A gash at the temple, a slice that had gone through the leather of his coat just above the elbow.

"How bad? How bad?"

"Don't know." He shook his head to clear it. "You? Aw, fuck them," he said, viciously, when he saw the blood running down her arm, seep­ing through her pants at the hip.

"Dings mostly. Mostly dings. Backup's coming. Help's coming."

He looked her dead in the eyes, and he smiled. "And we're just go­ing to sit here and wait for the cavalry, are we?"

The smile loosened the sweaty fist around her heart. "Hell, no."

She pushed herself up, offered him her hand. What she saw around them made her stomach pitch and her heart shrivel. They'd been flesh, blood, bone. They'd been boys. Now they were pieces of meat.

She shut herself down, began to gather weapons. "We don't know what else we've got coming. Take all you can carry."

"Bred for war, that's what they were," Roarke said softly. "They had no choice. They gave us no choice."

"I know that." She shouldered on two combat rifles. "And we're go­ing to exterminate, destroy, decimate what bred them."

Roarke hefted one of the weapons. "Urban War era. If they'd been better equipped and more experienced, we'd be dead."

"You had boomers.

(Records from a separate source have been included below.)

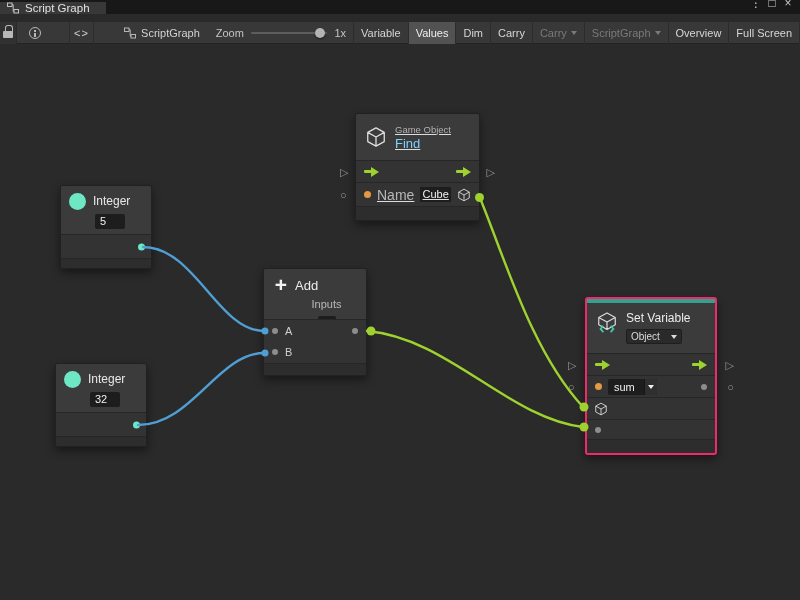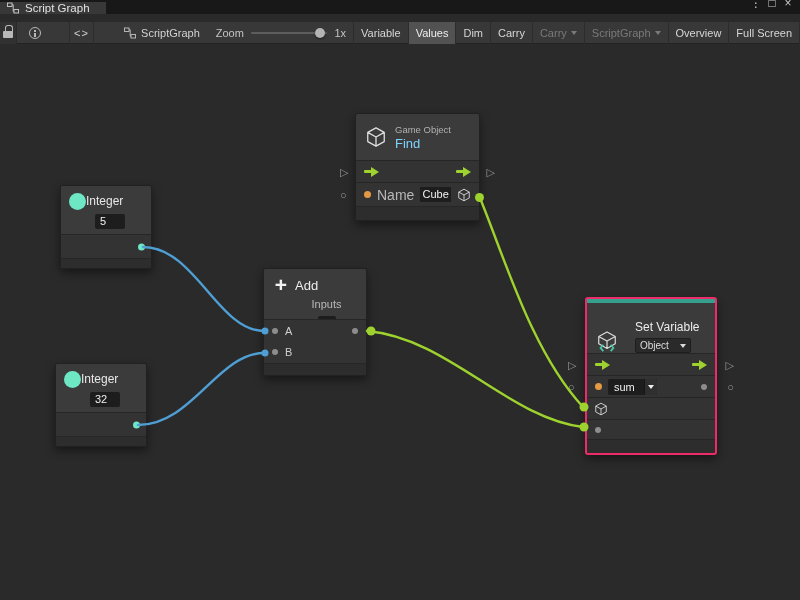--- a/index.html
+++ b/index.html
@@ -235,7 +235,7 @@
       <div class="nf add-ftr"></div>
     </div>
 
-    <div class="node find-node" style="left:355px;top:69px;">
+    <div class="node find-node" style="left:355px;top:69px;text-decoration:underline;">
       <div class="nh find-hdr">
         <svg width="22" height="22" viewBox="0 0 24 24">
           <path d="M12 2 L21 7 L21 17 L12 22 L3 17 L3 7 Z M3 7 L12 12 L21 7 M12 12 L12 22" stroke="#e0e0e0" fill="none" stroke-width="1.4" stroke-linejoin="round"></path>

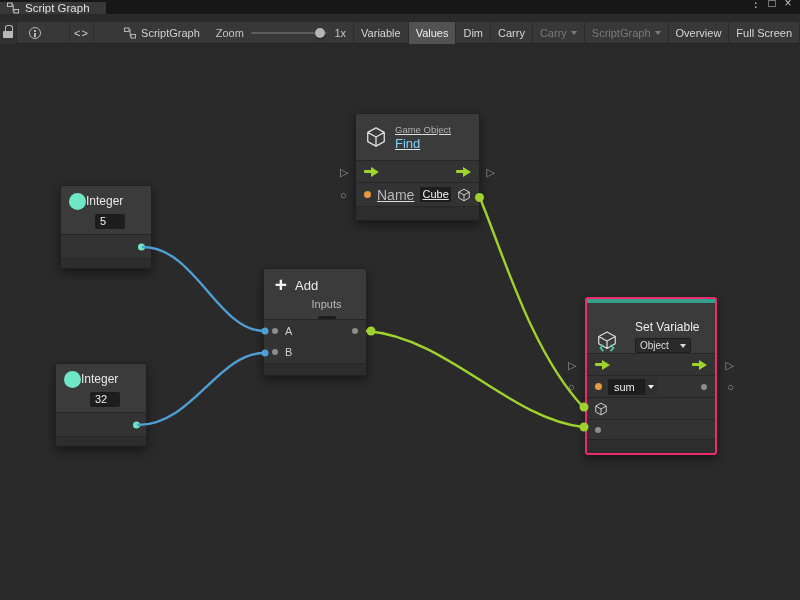--- a/index.html
+++ b/index.html
@@ -58,7 +58,7 @@
   
   .int-node{width:92px;}
   .int-hdr{padding:6px 8px 5px;}
-  .int-hdr .row{display:flex;align-items:center;height:18px;}
+  .int-hdr .row{display:flex;align-items:center;gap:7px;height:18px;}
   .int-circle{width:17px;height:17px;border-radius:50%;background:var(--accent-teal,#6ee7c5);flex:none;}
   .val-field{margin:4px 0 0 26px;width:30px;height:15px;background:#1d1d1d;border-radius:2px;font-size:11px;color:#f0f0f0;line-height:15px;padding-left:5px;}
   .int-body{position:relative;height:24px;background:#333;border-top:1px solid #262626;}

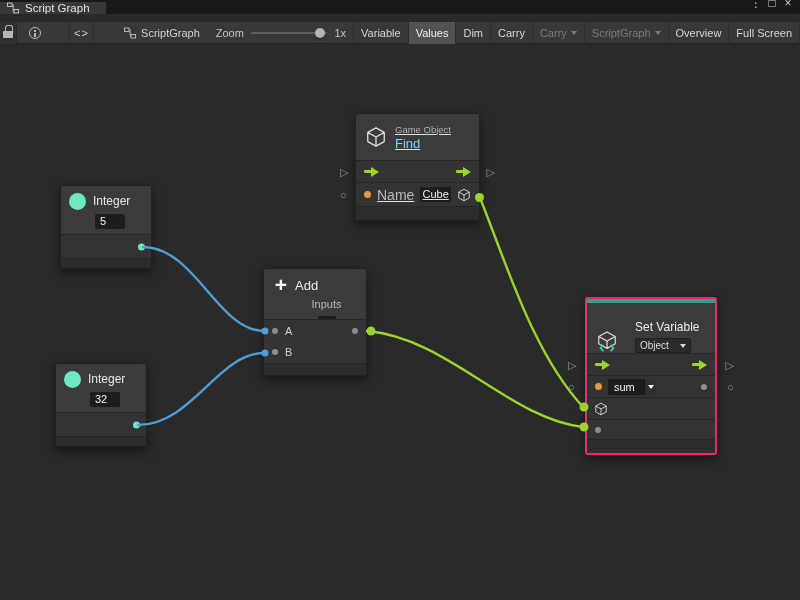--- a/index.html
+++ b/index.html
@@ -95,7 +95,7 @@
   
   .setvar-node{width:132px;border:2px solid var(--selection-pink,#ee2b68);border-radius:3px;}
   .teal-strip{height:4px;background:var(--variable-teal,#35a08e);}
-  .sv-hdr{display:flex;align-items:flex-end;gap:17px;padding:6px 9px 0;height:50px;background:#3b3b3b;}
+  .sv-hdr{display:flex;align-items:flex-start;gap:8px;padding:6px 9px 0;height:50px;background:#3b3b3b;}
   .sv-icon{position:relative;width:22px;height:22px;margin-top:3px;flex:none;}
   .sv-stack{display:flex;flex-direction:column;gap:4px;}
   .sv-title{font-size:12px;color:#ececec;margin-top:2px;}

You had illegal explosives."

"Well, be prepared, I say." He aimed the rifle at one of the cameras, blasted it. "You've only used one of these a couple of times in sims down in the target gallery."

"I can handle it." She aimed, took out a second camera.

"No doubt."

F

rom their position, Diana looked over her shoulder. "It sounds like a war."

"Whatever it is, it's keeping it off our backs." For now, she thought. She'd estimated she'd had a fifty-fifty chance of coming out of tonight alive. Now she had to survive. She had to get it done and get Diana to safety.

But her palms were sweating, and that only lowered the odds. Avril had been the only person she'd ever loved. Now even that strong current was tame beside the tidal wave of emotion that swept her. Diana was hers.

Nothing was ever going to touch her child again.

So she prayed that the data she and Avril had accessed was still valid. Prayed that whatever was behind them would wait until she got through the doors marked GESTATION.

Prayed that her courage wouldn't fail.

At last the light glowed green. She heard the swish of air as the doors opened into an airlock. What she saw through it, through the glass, drained the heart out of her.

She made herself go in, made herself look.

While her vision blurred with tears, the monster, dead for a decade, stepped into the white stream of light.

Jonah Delecourt Wilson was fit and handsome and no more than thirty. In his arms he carried a sleeping infant. One hand held a stun­ner and was pressed to the child's throat.

At his feet was the body of a young Wilfred Icove.